BEGIN
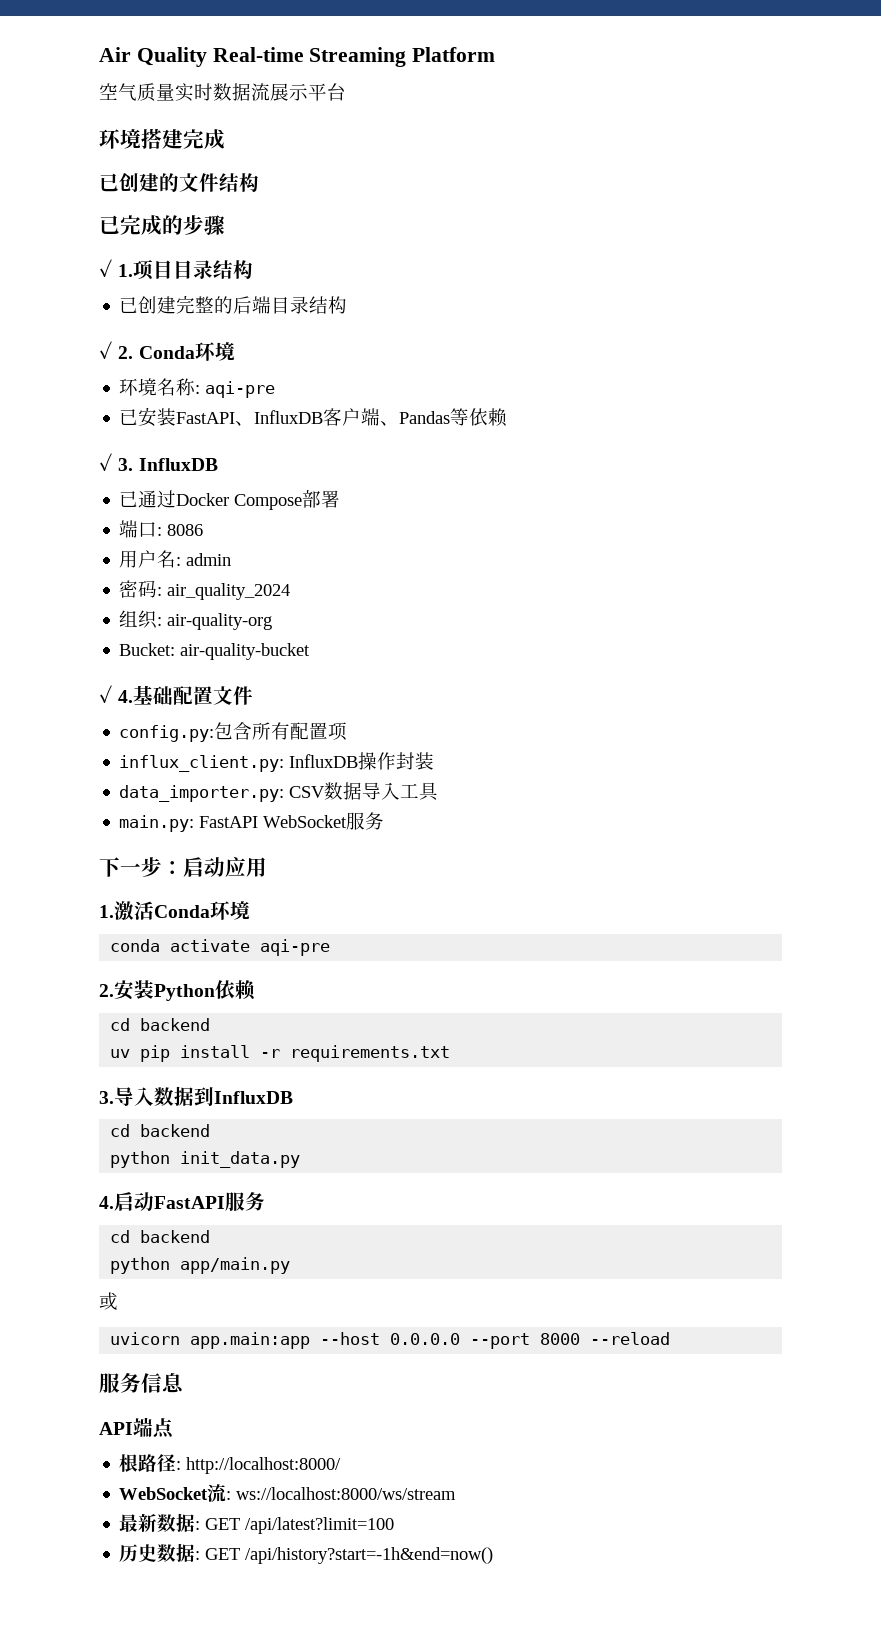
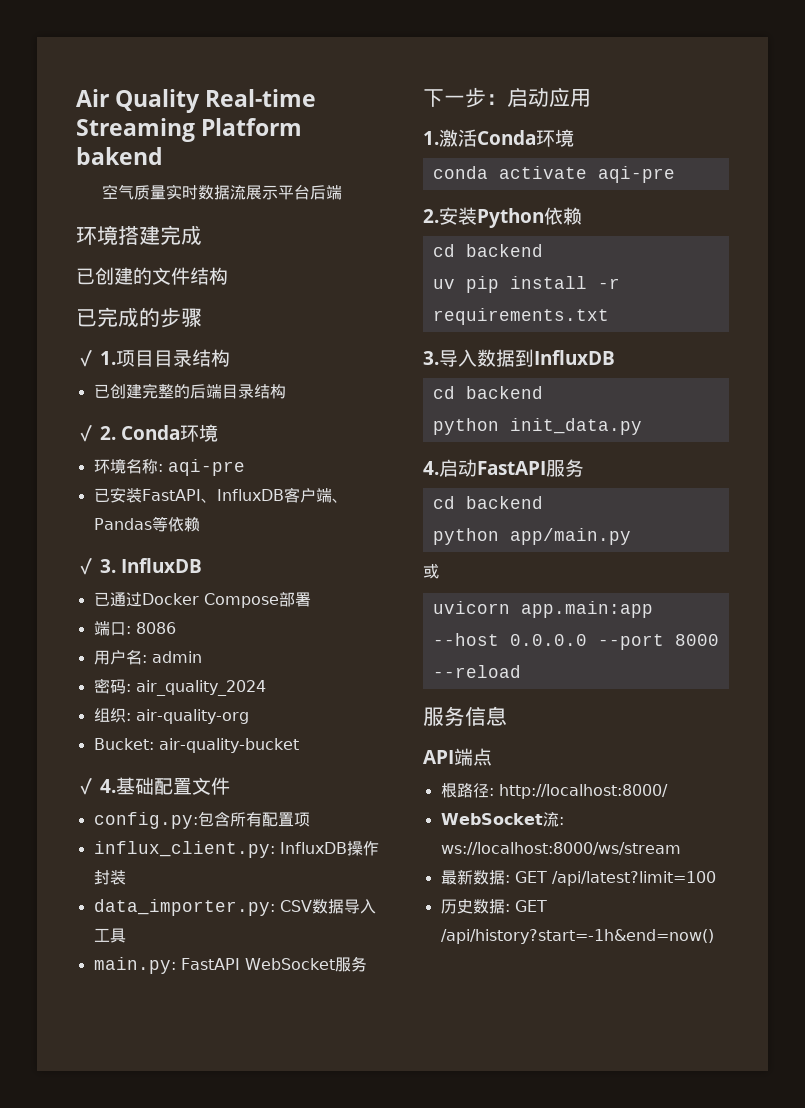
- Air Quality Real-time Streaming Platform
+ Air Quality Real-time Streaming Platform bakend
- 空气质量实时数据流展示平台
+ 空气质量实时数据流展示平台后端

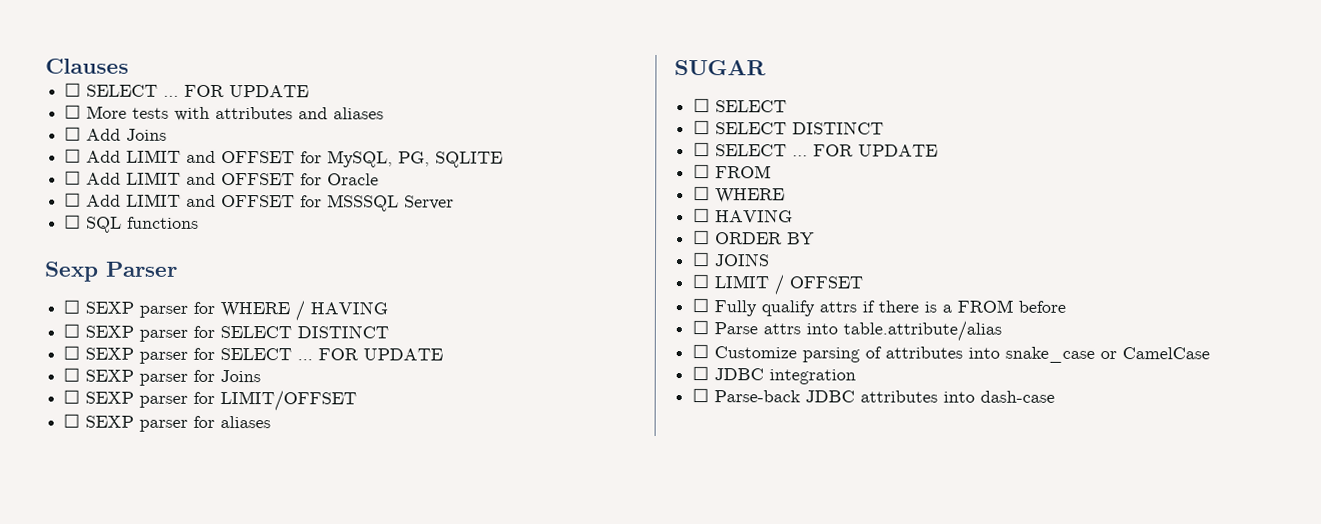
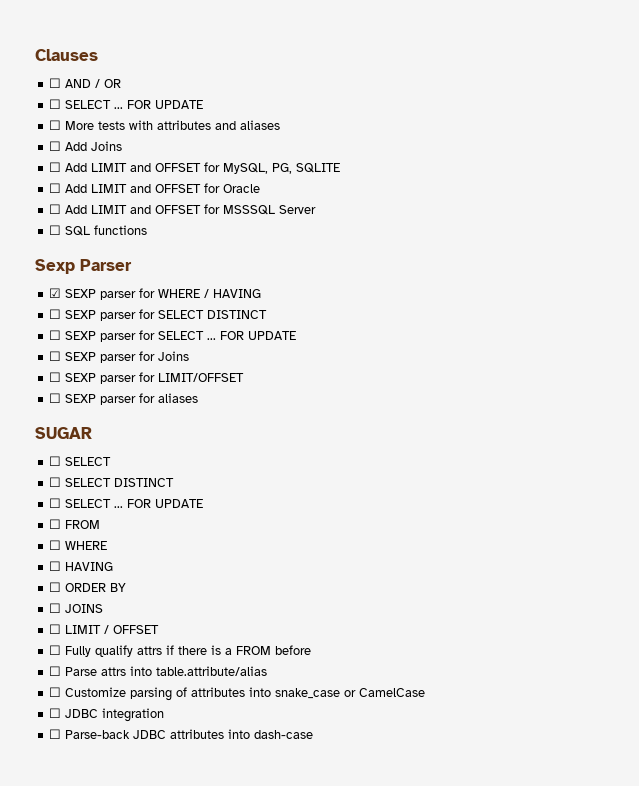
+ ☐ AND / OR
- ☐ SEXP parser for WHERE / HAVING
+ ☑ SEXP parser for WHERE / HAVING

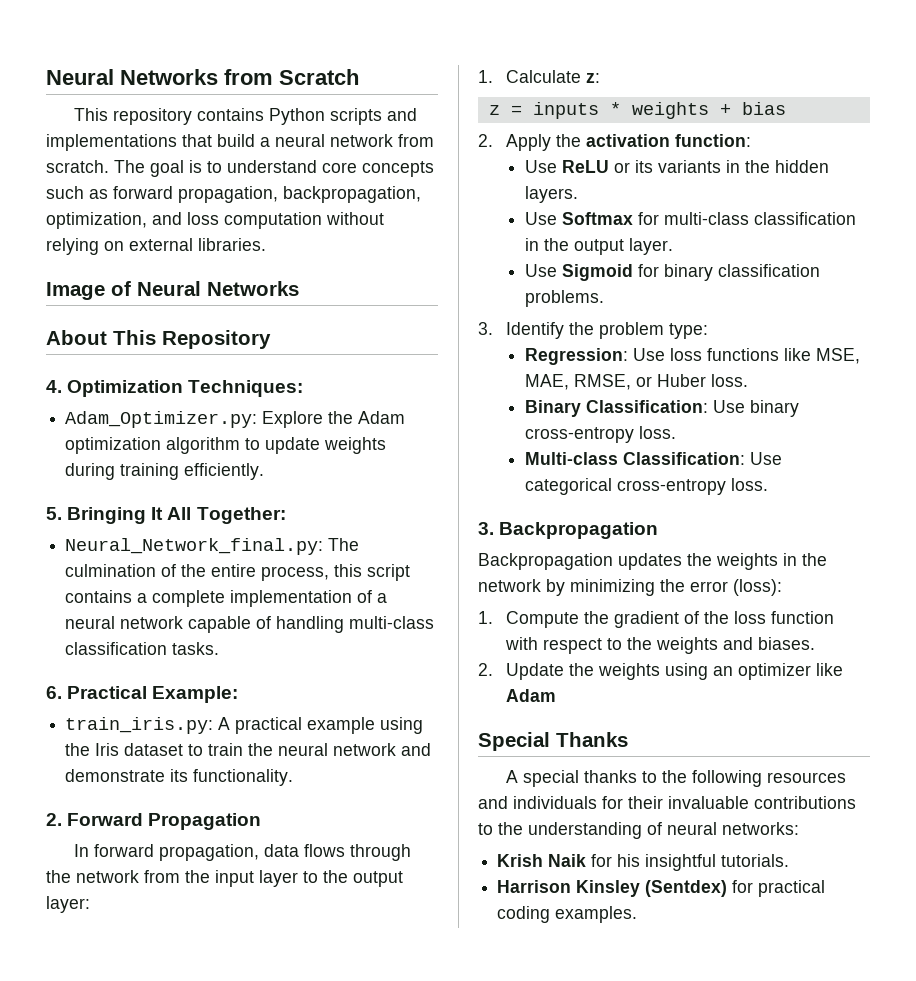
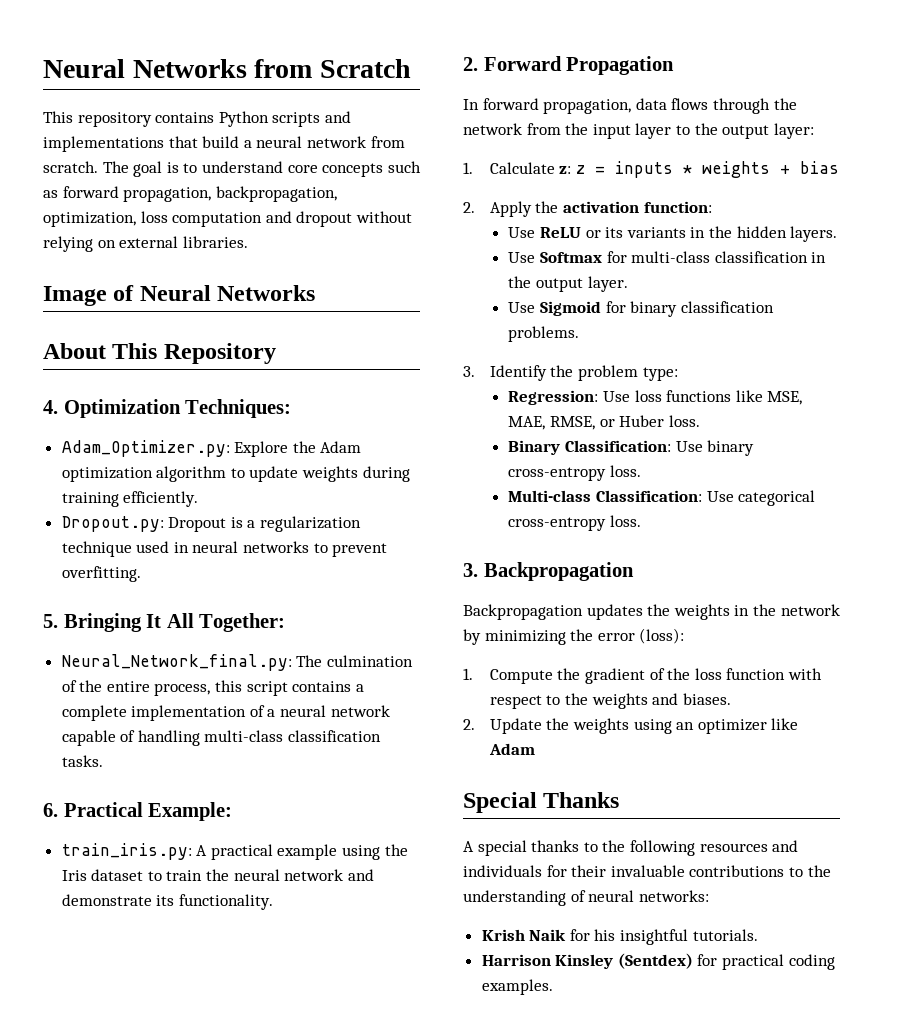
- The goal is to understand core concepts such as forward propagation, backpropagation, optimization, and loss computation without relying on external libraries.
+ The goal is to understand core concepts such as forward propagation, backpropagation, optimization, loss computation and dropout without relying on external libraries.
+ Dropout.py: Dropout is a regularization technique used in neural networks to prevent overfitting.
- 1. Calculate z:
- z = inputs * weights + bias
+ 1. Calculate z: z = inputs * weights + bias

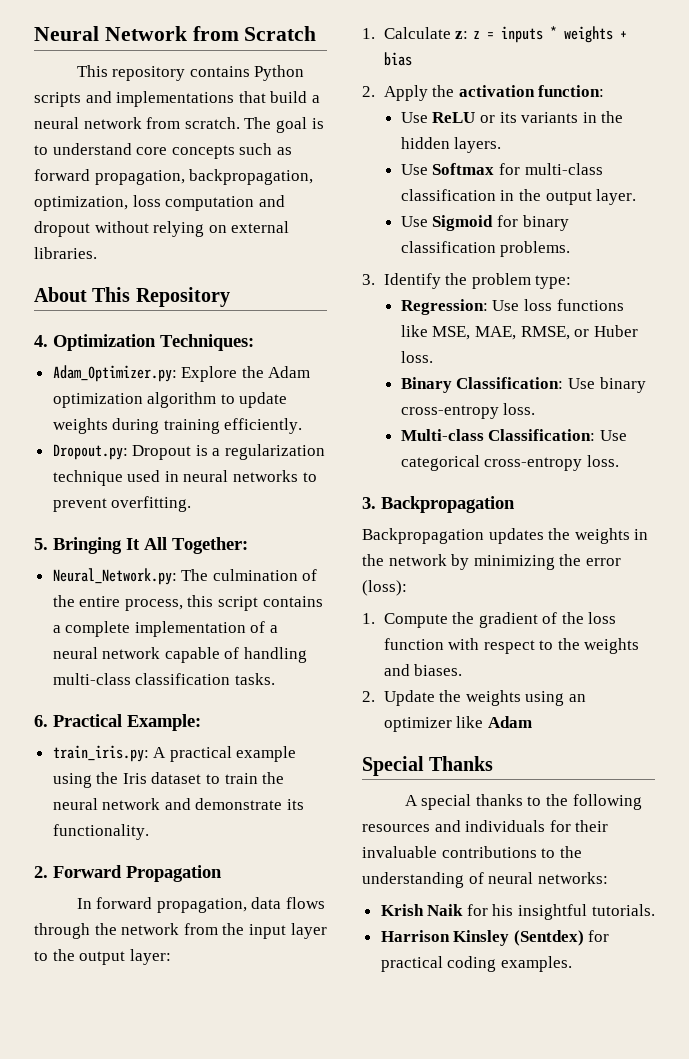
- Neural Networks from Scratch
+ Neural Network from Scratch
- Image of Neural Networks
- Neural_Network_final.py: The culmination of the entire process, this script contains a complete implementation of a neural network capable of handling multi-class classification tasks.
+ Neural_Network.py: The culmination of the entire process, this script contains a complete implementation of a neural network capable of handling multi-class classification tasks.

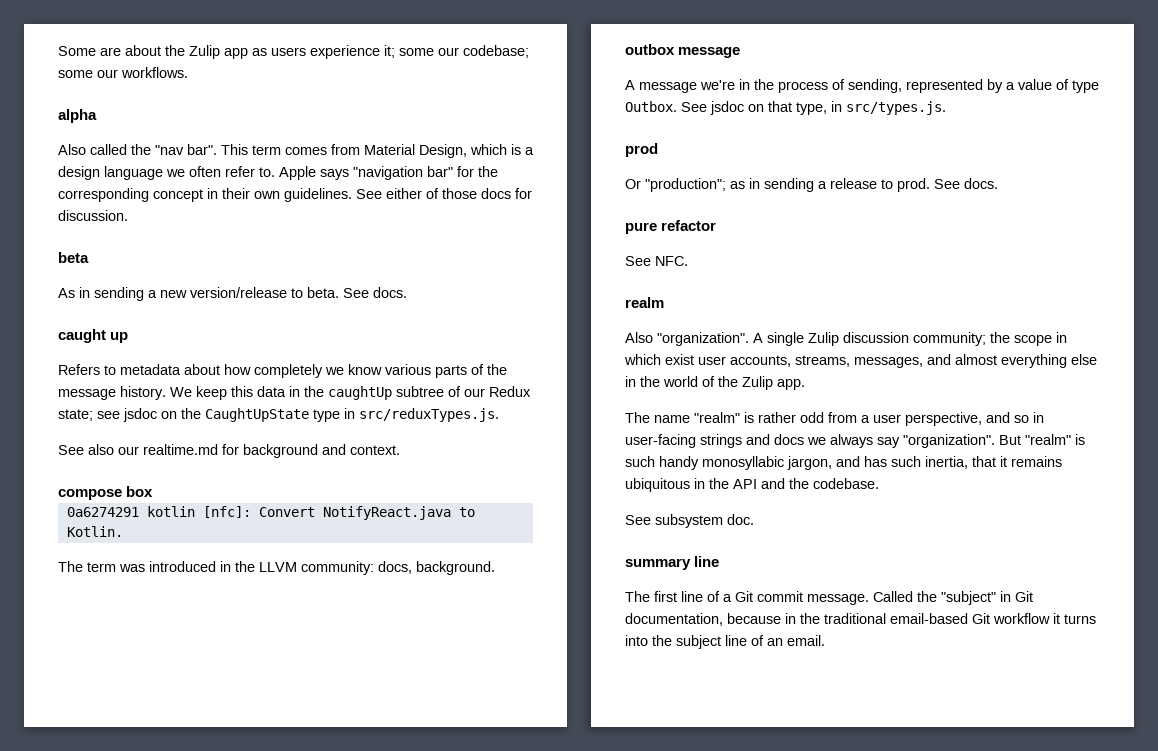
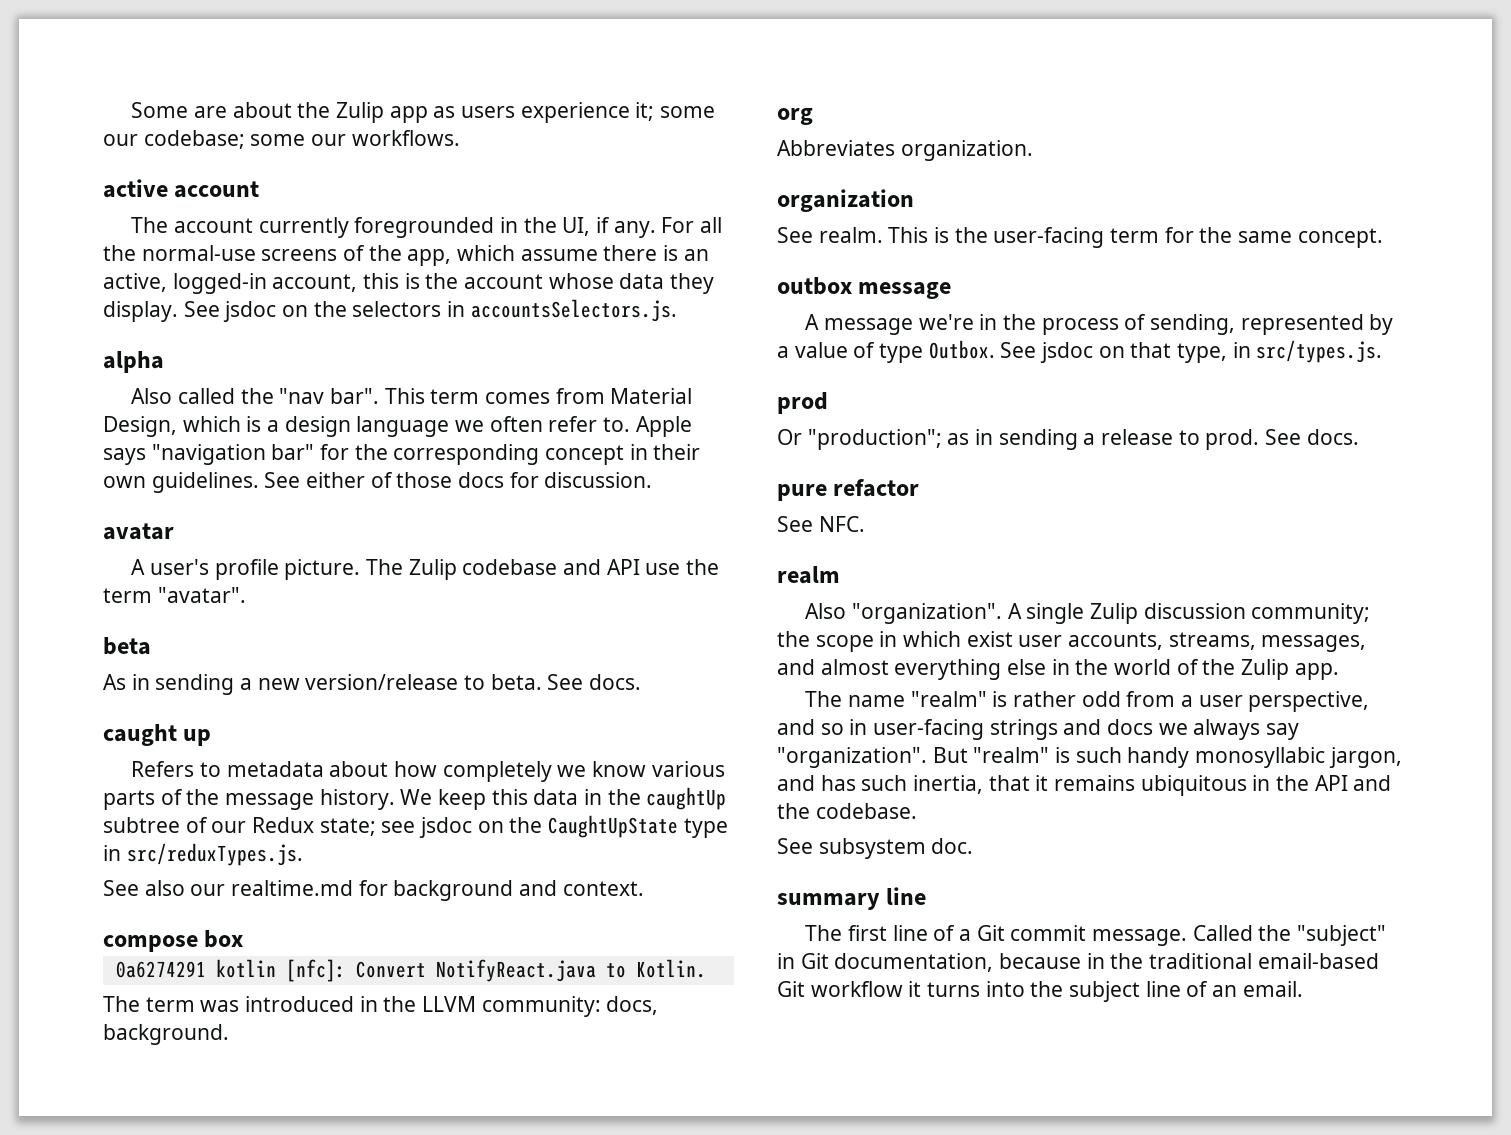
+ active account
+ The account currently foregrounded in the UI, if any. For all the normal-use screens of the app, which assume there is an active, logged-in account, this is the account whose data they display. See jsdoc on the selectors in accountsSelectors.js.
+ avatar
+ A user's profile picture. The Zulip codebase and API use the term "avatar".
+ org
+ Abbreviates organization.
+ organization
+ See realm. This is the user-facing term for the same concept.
END
▸ **The problem**: All lines that contain the word "such" must be copied from the records above.

▸ **Solution**:
- The goal is to understand core concepts such as forward propagation, backpropagation, optimization, and loss computation without relying on external libraries.
+ The goal is to understand core concepts such as forward propagation, backpropagation, optimization, loss computation and dropout without relying on external libraries.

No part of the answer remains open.